Segundo Bradshaw, a diversidade de graus possíveis para a formação em "jornalismo não existem apenas para treinar as pessoas para entrar na indústria de notícias. Esta é a diferença entre "educação" e "formação" " e, indicou um conjunto de competências/habilidades que são desenvolvidas durante esse percurso:
* Construção do núcleo de competências acadêmicas, como a investigação, o conhecimento conceitual e as habilidades críticas;
* Desenvolver habilidades práticas, tais como a comunicação, pesquisa e produção;
* Desenvolver habilidades criativas;
* Desenvolver habilidades de gerenciamento de projetos;
* Desenvolver habilidades de trabalho em equipe e a capacidade de trabalho por iniciativa;
* Criar uma compreensão crítica dos processos de notícias e relações de poder;
* Fornecer espaço para explorar como o jornalismo ea  publicação é, e poderia ser diferente, (particularmente importante quando se está em crise);
* Permitir que as pessoas saibam se eles querem trabalhar na indústria de notícias;
* Permitir que os estudantes compreendam que conseguirão uma graduação em uma área que é  desafiadora e gratificante;
* E sim, a formação de pessoas para entrar na indústria de notícias;
* E qualquer indústria que envolve profissionais da comunicação;
 Será a formação universitária a chave para o sucesso profissional? Bradshaw afirma que, apesar de todos estudarem jornalismo, nem todos que tem "esperança de ser", serão, por exemplo, âncoras ou titulares de editoria em grandes jornais (já que essas posições já encontram-se ocupadas), mas é extremamente importante essa formação.  Porquê?
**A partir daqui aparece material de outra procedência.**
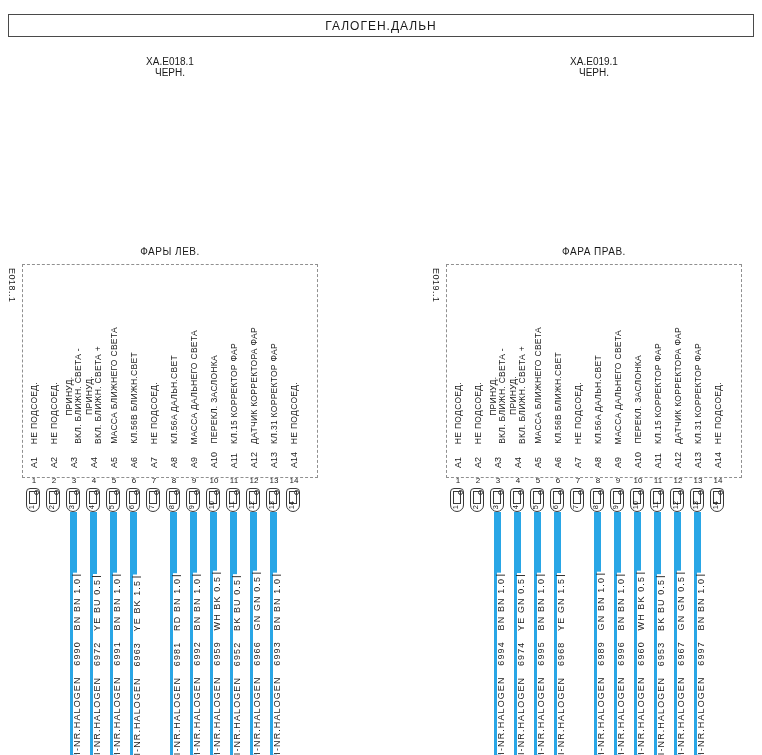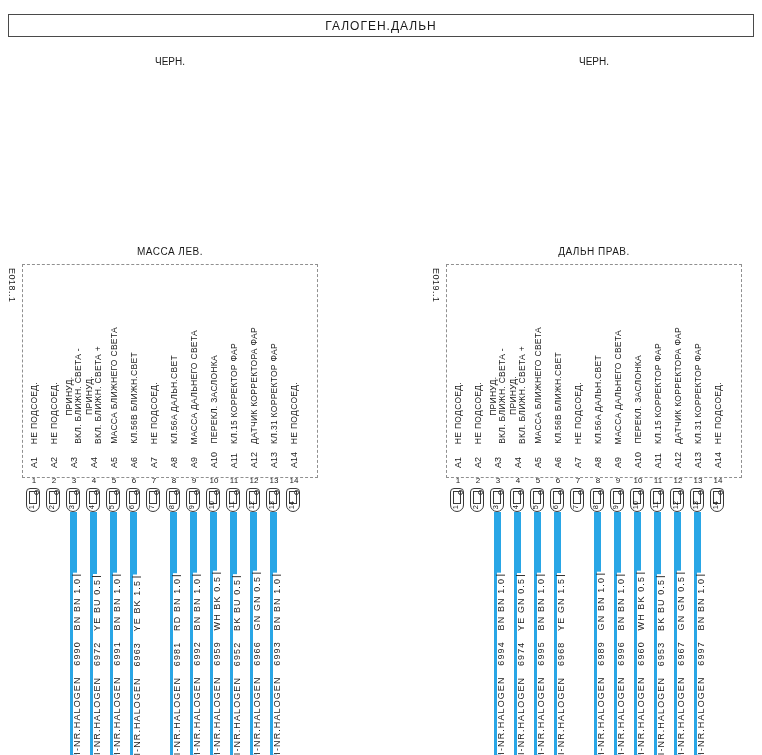"XA.E018.1" div { html: none -> <div>XA.E018.1</div> }
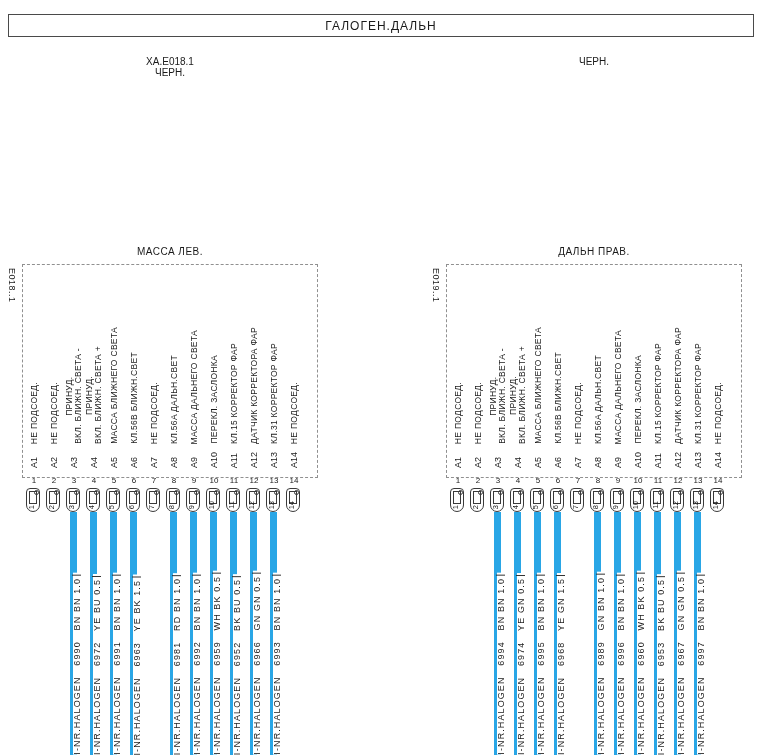"XA.E019.1" div { html: none -> <div>XA.E019.1</div> }
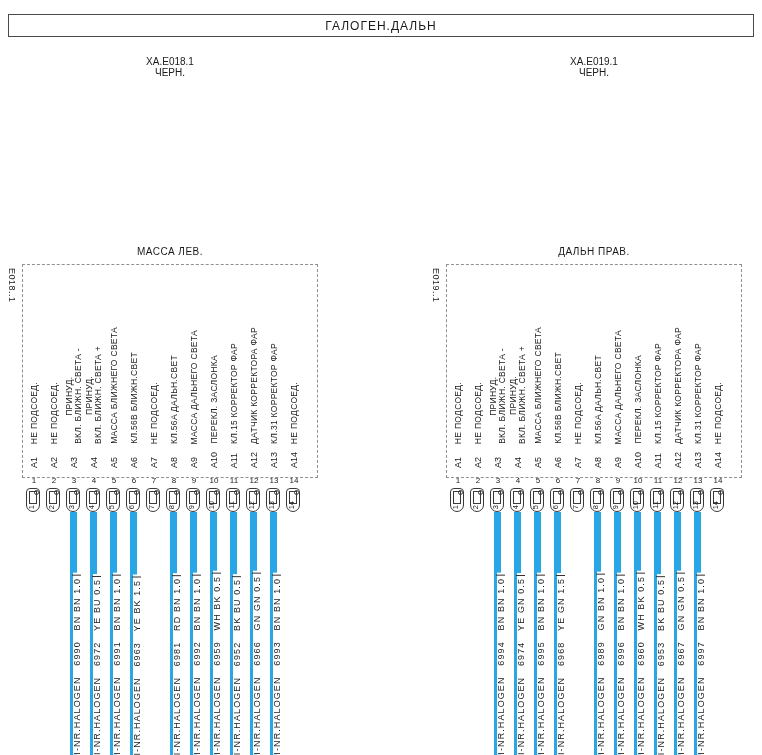"МАССА ЛЕВ." div.box-title { text: МАССА -> ФАРЫ }
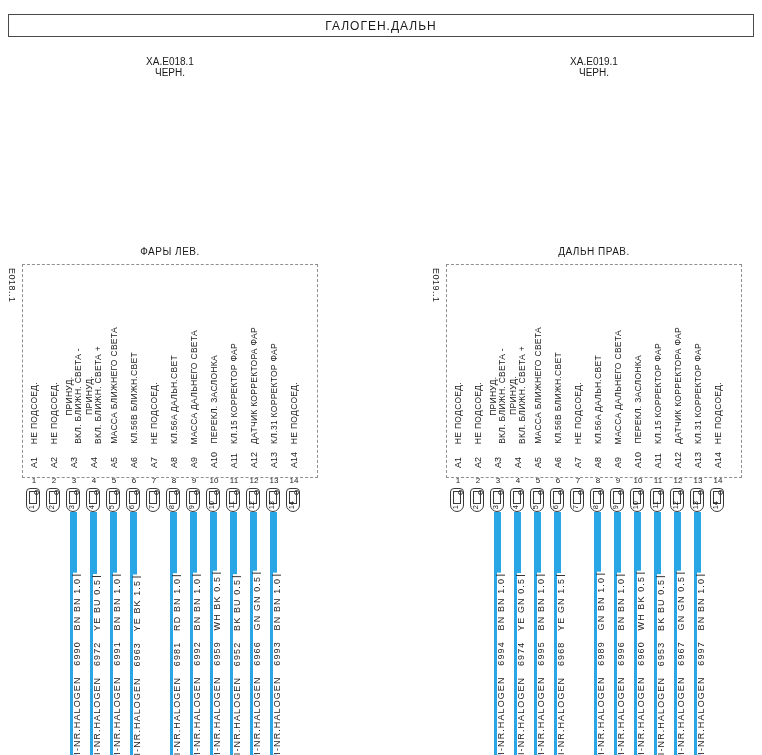"ДАЛЬН ПРАВ." div.box-title { text: ДАЛЬН -> ФАРА }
Ele afirma:
Algumas pessoas não são muito boas, algumas pessoas não se esforçam muito, algumas pessoas apenas se "encostam" ao longo do caminho,  na lei do menor esforço - não se pode conceber que, em nosso sistema de ensino, sem excluir aqueles que trabalham duro, que são talentosos e dedicado e querem conseguir grandes coisas. Um diploma não é a promessa de uma carreira bonita - é a promessa de uma oportunidade de desenvolvimento pessoal, que  é embasado em seu próprio compromisso e capacidade individuais, tanto quanto a dos professores,  do pessoal de apoio e das universidades.
É, está aqui uma visão bem sóbria da formação universitária! Ela permite "uma oportunidade de desenvolvimento pessoal", que agregada as competências e habilidades, desenvolvidas ao longo do curso, podem dar valor ao conhecimento adquirido durante todo o processo e permitir uma melhor inserção profissional.